**WORK TO COMPLETE:** Retype exactly the stretch of lines that begins at the line containing "subtotal: 6040.00 -> 5960.00" and ends at the last line of the data, with no other lines.

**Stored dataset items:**
:::

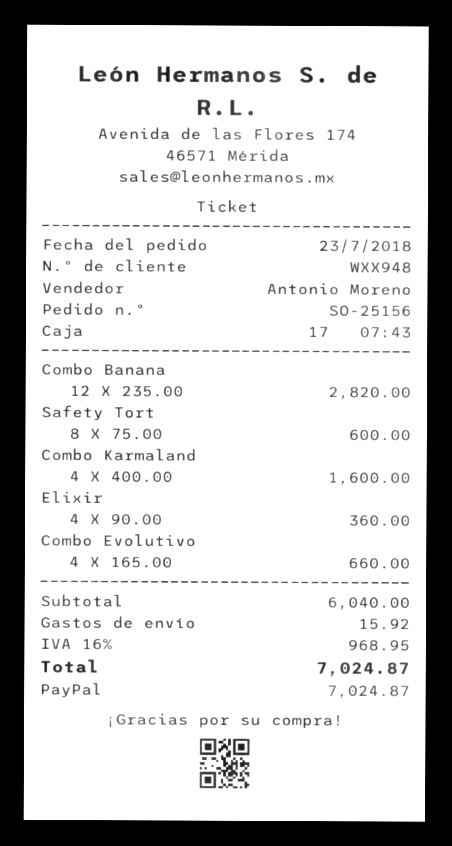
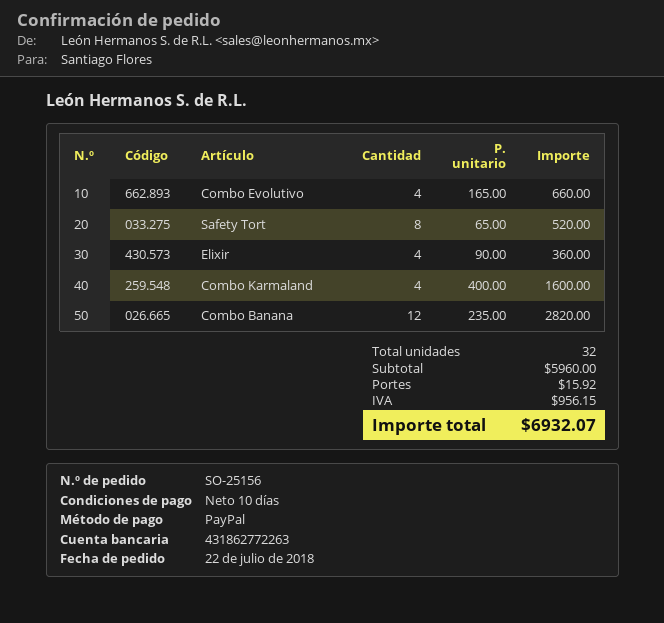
order date: 2018-07-23 -> 2018-07-22
Safety Tort: 8 x 75.00 = 600.00 -> 8 x 65.00 = 520.00
subtotal: 6040.00 -> 5960.00
tax: 968.95 -> 956.15
total: 7024.87 -> 6932.07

:::

**SOLUTION BELOW:**
subtotal: 6040.00 -> 5960.00
tax: 968.95 -> 956.15
total: 7024.87 -> 6932.07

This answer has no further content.